During their talk, they shared how Domino and NVIDIA are helping them create an MLOps framework to bring development, security, and operations best practices to machine learning and achieve a 10 to 100X efficiency gain for data scientists.
Here are three examples they shared:
Reducing supply chain risks. Lockheed Martin is in the process of building the Orion crew module for human spaceflight that is targeted to go to the moon in 2024. A project of this type requires many different unique components and there's significant risk if a part can not be supplied on time. To reduce risk of delays, data scientists are building models with Domino and NVIDIA that analyze open source unstructured data, such as information about a merger between two suppliers; classify and assess potential risks; and provide insight on what might happen next (for example, if a company may experience financial losses). These insights are combined with extensive internal knowledge of the company’s supply chain to give supply chain professionals a better sense of any risks so they can respond to them.
With Domino and NVIDIA, the company has been able to train these models with effectively no training data—something that required a large amount of compute power--and rapidly deploy interfaces so they could create an active learning loop to obtain feedback from individuals on how the models are performing.
“The ability to kind of keep track of that data and assign it to these projects really made this project a success.”
—Mike Johnson, Lead Data Scientist, Lockheed Martin
Building trust in AI systems through its participation in the AlphaDogFight competition, hosted by DARPA. Participants were tasked to develop an AI fighter system that could compete with humans in a Top Gun style aircraft fight. Lockheed was one of many teams, and it secured second place by taking a reinforcement learning approach and using Domino and NVIDIA to spin up multiple training jobs (each of which took on the order of 30 days) and track experiments.

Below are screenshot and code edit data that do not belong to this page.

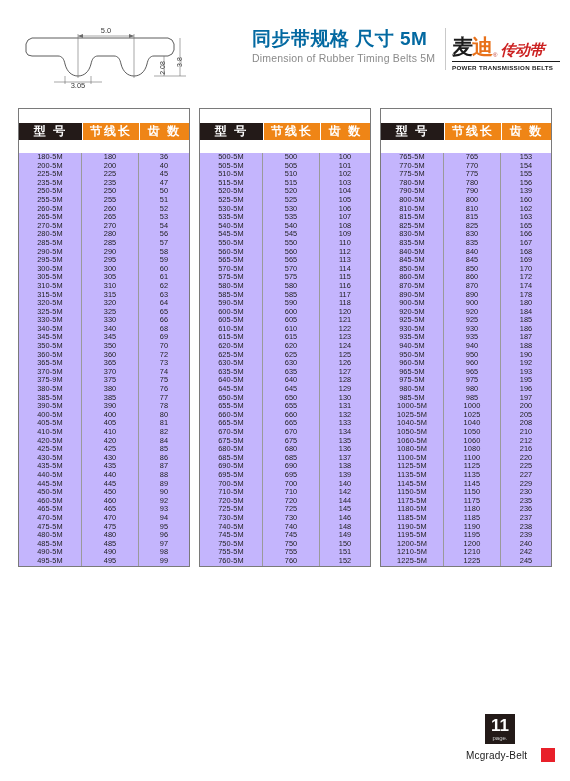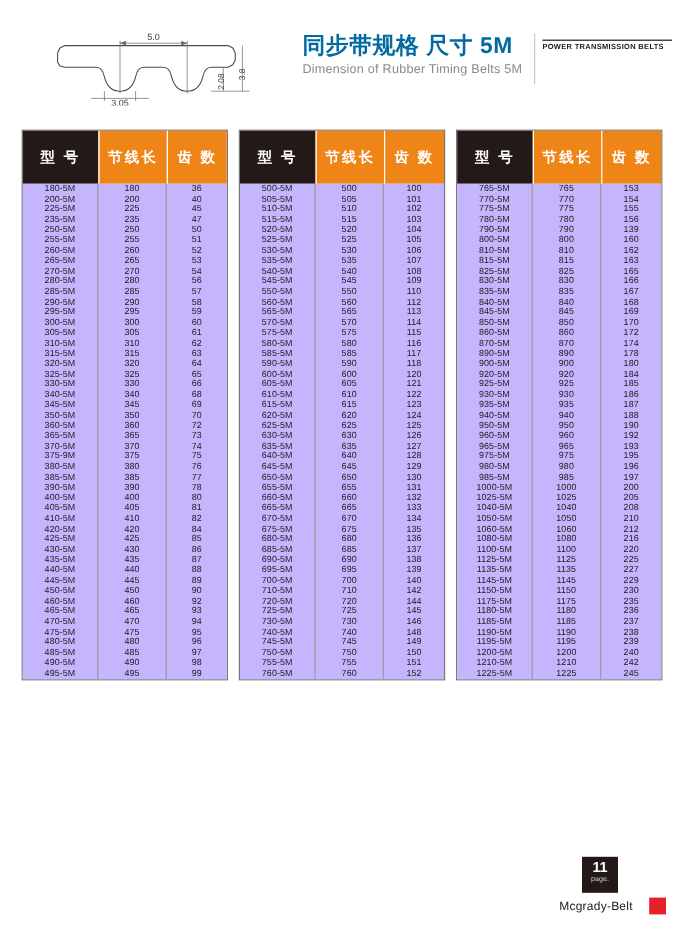--- a/index.html
+++ b/index.html
@@ -6,21 +6,21 @@
   body{
     width:570px;height:781px;background:#ffffff;
     font-family:"Liberation Sans",sans-serif;
     color:#1a1a1a;overflow:hidden;position:relative;
   }
   .page{position:relative;width:570px;height:781px;}
 
   
   .header{position:absolute;left:0;top:0;width:570px;height:100px;}
 
-  .profile-diagram{position:absolute;left:40px;top:22px;width:190px;height:66px;}
+  .profile-diagram{position:absolute;left:18px;top:22px;width:190px;height:66px;}
   .profile-diagram svg{display:block;}
 
   .title-block{position:absolute;left:252px;top:28px;width:188px;text-align:left;}
   .title-cn{
     font-size:19px;font-weight:700;letter-spacing:0.5px;color:#0369a1;
     line-height:1.12;white-space:nowrap;
   }
   .title-en{
     font-size:10.5px;color:#8a8a8a;letter-spacing:0.2px;
     margin-top:3px;white-space:nowrap;
@@ -52,21 +52,21 @@
   .tables{position:absolute;left:0;top:108px;width:570px;}
   .tbl{
     position:absolute;top:0;width:172px;
     border:1px solid #7a7a7a;
     box-sizing:border-box;
   }
   .tbl-1{left:18px;}
   .tbl-2{left:199px;}
   .tbl-3{left:380px;}
 
-  .thead{display:flex;height:44px;}
+  .thead{display:flex;height:44px;align-items:center;}
   .th{
     flex:0 0 auto;display:flex;align-items:center;justify-content:center;
     font-size:12px;font-weight:700;color:#ffffff;letter-spacing:2px;
     box-sizing:border-box;
   }
   .th-model{width:63px;background:#231a18;}
   .th-len{width:57px;background:#ef8516;border-left:1px solid #ffffff;}
   .th-teeth{width:50px;background:#ef8516;border-left:1px solid #ffffff;}
 
   .tbody{background:#c4b5fd;}
@@ -80,21 +80,21 @@
   .c-len{width:57px;border-right:1px solid #9a9a9a;}
   .c-teeth{width:50px;}
 
   
   .footer{position:absolute;left:0;top:706px;width:570px;height:70px;}
   .pagebox{
     position:absolute;left:485px;top:8px;width:30px;height:30px;
     background:#231a18;color:#ffffff;text-align:center;box-sizing:border-box;
     padding-top:3px;
   }
-  .pagenum{font-size:12px;font-weight:700;line-height:1.05;}
+  .pagenum{font-size:17px;font-weight:700;line-height:1.05;}
   .pagelabel{font-size:6px;color:#cfcfcf;line-height:1.1;}
   .brand{
     position:absolute;left:466px;top:44px;font-size:10px;font-weight:400;
     color:#1b1b1b;letter-spacing:0.2px;white-space:nowrap;
   }
   .brand-sq{position:absolute;left:541px;top:42px;width:14px;height:14px;background:#e8202a;}
 </style>
 </head>
 <body>
 
@@ -142,20 +142,25 @@
       </svg>
     </div>
 
     <div class="title-block">
       <div class="title-cn">同步带规格  尺寸 5M</div>
       <div class="title-en">Dimension of Rubber Timing Belts 5M</div>
     </div>
     <div class="title-rule"></div>
 
     <div class="logo">
+      <div class="logo-row">
+        <span class="logo-cn">麦<span class="hl">迪</span></span>
+        <span class="logo-reg">®</span>
+        <span class="logo-red">传动带</span>
+      </div>
       <div class="logo-en">POWER TRANSMISSION BELTS</div>
     </div>
   </div>
 
   <div class="tables">
 
     <div class="tbl tbl-1">
       <div class="thead">
         <div class="th th-model">型 号</div>
         <div class="th th-len">节线长</div>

“Before we had Domino, it took eight weeks to get access to a GPU. Now it's just a push button away. Those savings add up across thousands of employees at scale, and that really makes a difference.”
—Greg Forrest, Senior Manager of AI and AiMLabs, Lockheed Martin
Predicting equipment failures before they affect operations. In his final example, Mike Johnson shared what it takes to build an F35 aircraft and the number of different operations that have to happen (all in one mile-long building) to turn raw materials into an aircraft. To minimize equipment downtime, the company is prototyping an AI-driven system that can continuously monitor every machine for potential issues and can notify staff when machines aren’t operating properly. So far, using Domino and NVIDIA, around three machine learning engineers were able to develop and train over 250 models and deploy 150 models at the same time.
About the Speakers
Mike Johnson is the technical lead for a team of data scientists, machine learning engineers, and data engineers to deliver AI solutions across Lockheed Martin. He has built machine learning solutions in numerous fields including manufacturing optimization, semiconductor reliability, human resources, radar signal analysis, and time series search. While he has an undying love of natural language processing, he has recently been focused on applying deep learning at scale to the domain of unsupervised anomaly detection.
Greg Forrest is responsible for leading the development of Lockheed Martin’s corporate artificial intelligence strategy, creating an enterprise AI ecosystem and MLOps pipeline, and leading teams that develop transformative AI and machine learning capabilities for Lockheed Martin and its customers.